One such kingdom was ruled by a human named Angkar Thast. His kingdom, Vor Thast, was a strong one, built in forests shadowed by tall mountains. As he aged, however, none of his children seemed like worthy successors to him, and he feared his kingdom would not soon outlast him. He appealed to the gods to aid him in making sure Vor Thast would never be forgotten, but the gods would not answer his ambitions.
Finally, however, an angelic exarch of the God of Chivlary came to him. This exarch, Asmodeus, pledged to mark him and all his people so that no one would ever forget the glory of Vor Thast. Angkar agreed, and the two made a terrible pact together. This infuriated the gods, for they had already declined this human’s petition. Thus Asmodeus and Angkar Thast fell together. As punishment, Asmodeus was sent to a new realm, away from the gods, along with any who would follow him, to punish mortals who had transgressed against the gods. Thast’s people and descendants were marked ever after as the tiefling race.
The Rise of Dwarvenhome
Whether it was punishment for the arrogance of Angkar Thast, an attack by Chaos, or some unrelated incident, a terrible cataclysm rocked the world and split the land. Many small islands were created when the land broke, and the sea rushed in, and, in other places, great mountains were heaved up, while other mountains tumbled and fell. The land was changed. ((As an author’s note, my intention is that this is somehow tied to the three large craters on my map, although I haven’t decided how yet. Perhaps the cataclysm was a trio of huge meteors striking…))
Out of this terrible event came a long age of stability. In these new mountains, dwarves began to delve, and they carved a great kingdom, sustained by the riches they found. This kingdom was called Khalladkoroth by the dwarves: Dwarvenhome. For centuries, the dwarves forged Dwarvenhome into a realm of wonders, and the emissaries of many other kingdoms came to do homage and to trade for dwarven craftsmanship.
During this time, the dwarves drew up maps, and they drew a border to their east. In the lands to the east, those who fought in the name of chaos were massing, and the dwarves wanted to forestall another incursion by hobgoblins, orcs, or worse. They began building mighty keeps on the border. When the keeps were far from Dwarvenhome, they offered control to valued allies.
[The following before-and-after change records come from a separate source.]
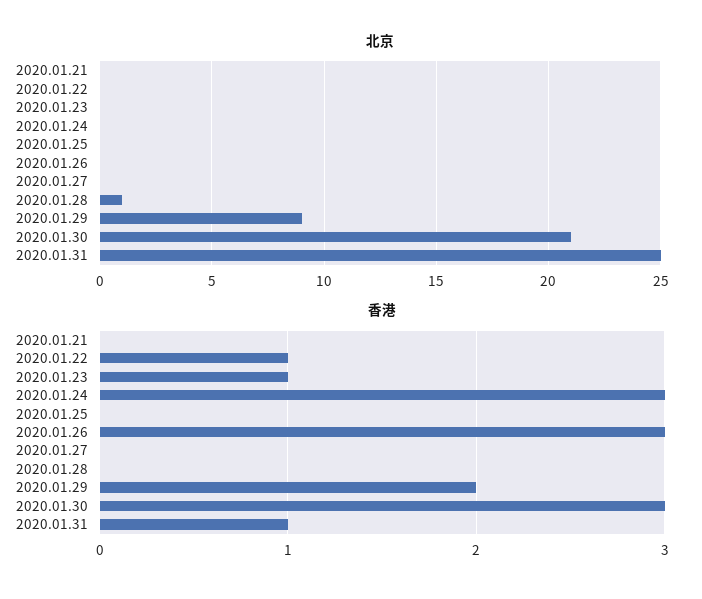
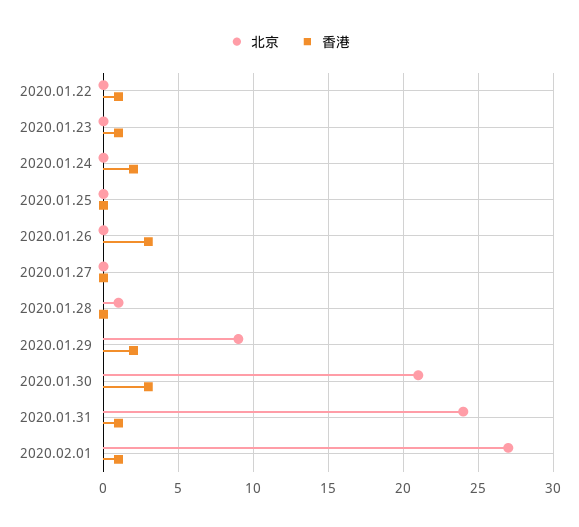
北京, 2020.01.21: 0 -> none
北京, 2020.01.31: 25 -> 24
香港, 2020.01.21: 0 -> none
香港, 2020.01.24: 3 -> 2
北京, 2020.02.01: none -> 27
香港, 2020.02.01: none -> 1

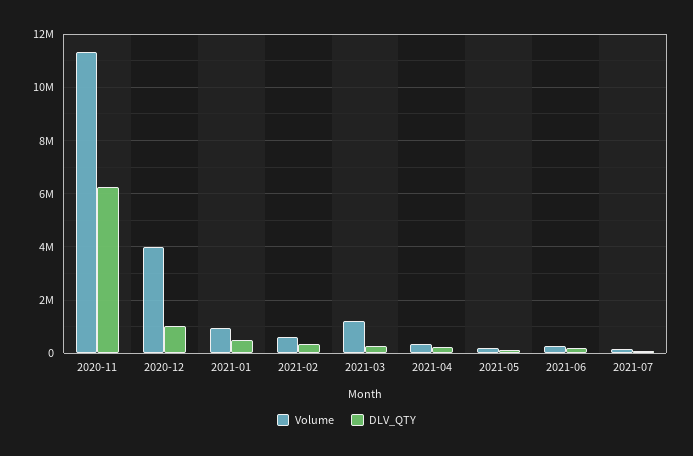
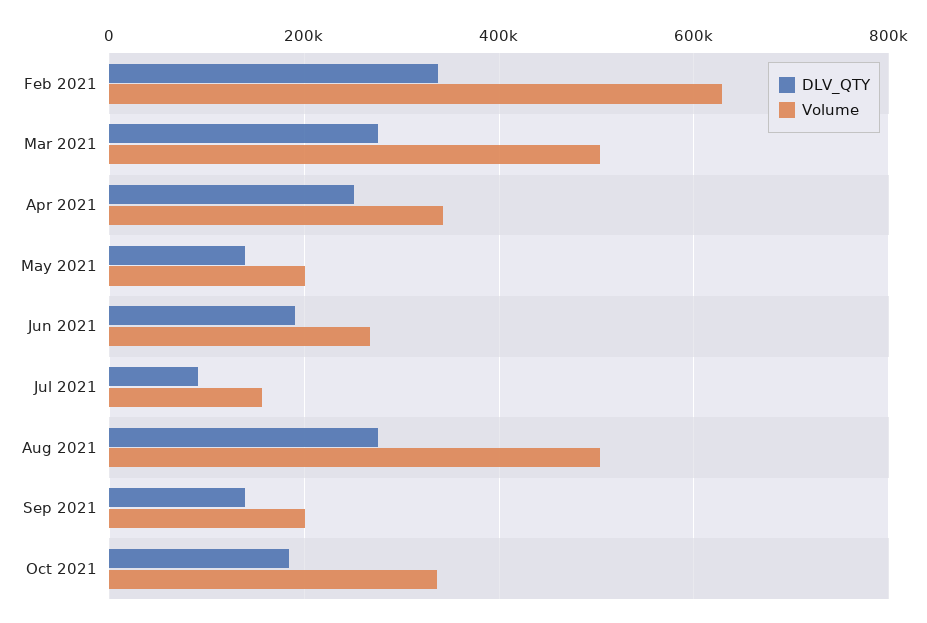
Volume, 2020-11: 11250000 -> none
DLV_QTY, 2020-11: 6250000 -> none
Volume, 2020-12: 4000000 -> none
DLV_QTY, 2020-12: 1000000 -> none
Volume, 2021-01: 1000000 -> none
DLV_QTY, 2021-01: 500000 -> none
Volume, 2021-03: 1250000 -> 500000
DLV_QTY, Aug 2021: none -> 280000
Volume, Aug 2021: none -> 500000
DLV_QTY, Sep 2021: none -> 140000
Volume, Sep 2021: none -> 200000
DLV_QTY, Oct 2021: none -> 180000
Volume, Oct 2021: none -> 340000

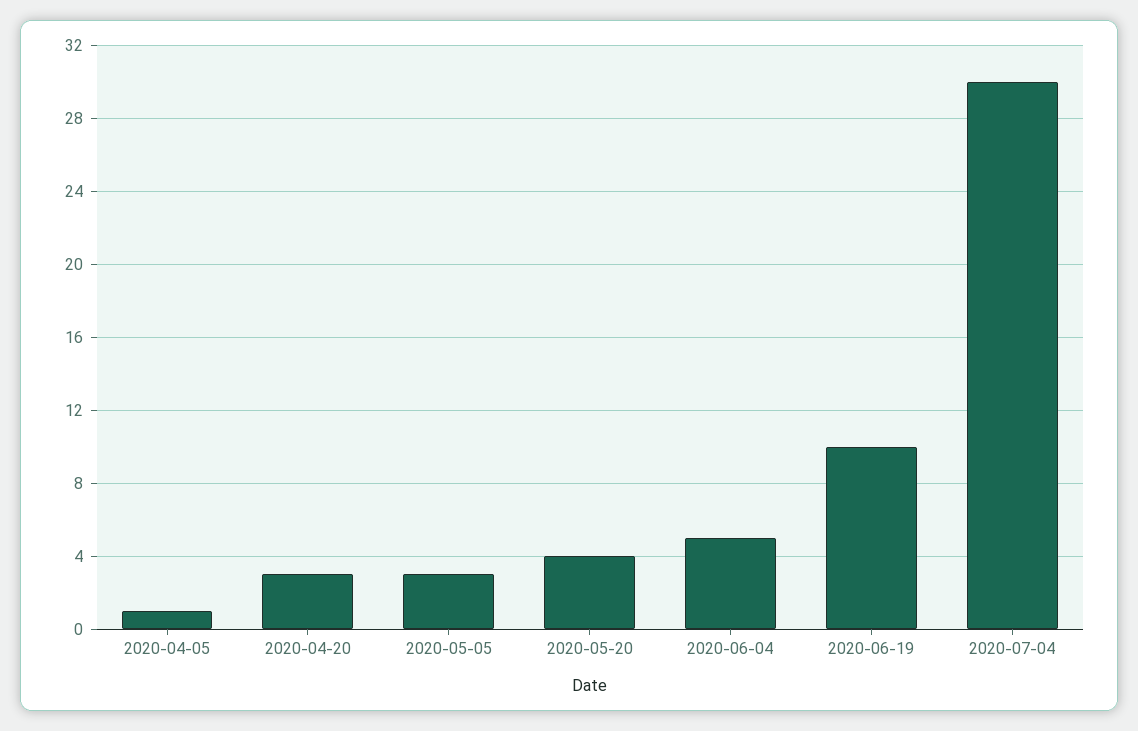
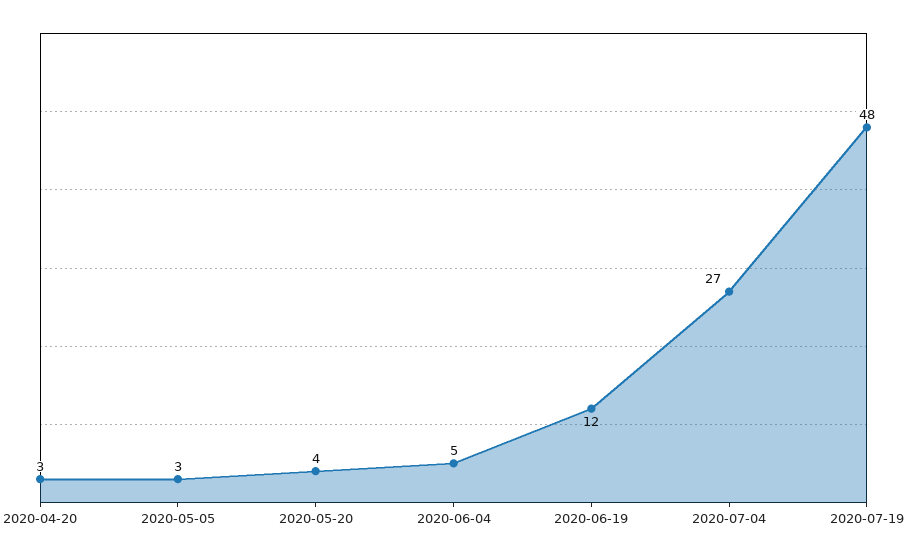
2020-04-05: 1 -> none
2020-06-19: 10 -> 12
2020-07-04: 30 -> 27
2020-07-19: none -> 48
And so, a strong series of Borderlands now separated Dwarvenhome and the peaceful western lands from the anarchy and barbarism of the east. To supplement the warriors in the keeps, special golem-soldiers called Warforged were made, and they served tirelessly to protect the lands.
The idyllic peace that followed allowed arts and culture to flourish. The bardic colleges of Wit and War were established, as were the Way of the Four Elements and the Esoteric Order of Illuminated Sages. Perhaps drawn by the pleasant lands, gnomes began to appear, coming from the strange lands of the Fey. Halflings, who had always been a wild and unruly people, began to settle in pleasant shires and valleys.
When Chaos crept back in, it did so in a way no one expected, and amongst the last people anyone would’ve expected. Among the elves, who’d always been free and joyous people, a new group began to rise called the Weavers. The Weavers could be a bit more destructive in their frolics…a bit more violent than most elves. At first, elven authorities simply felt they should be allowed to live as they saw fit, but when people who spoke against the Weavers began to disappear, a group of elven druids began to investigate.
What they found was horror. A demon of chaos called Lolth had stolen in among the elves and corrupted a faction to her side, creating the Weavers. These Chaos-worshippers reveled in death, destruction, and perversion. The elves forced the Weavers from their ranks, naming them Drow, which means Accursed. They hunted the Drow until, finding no refuge anywhere, the Drow fled down through dwarven tunnels into the depths of the Underdark.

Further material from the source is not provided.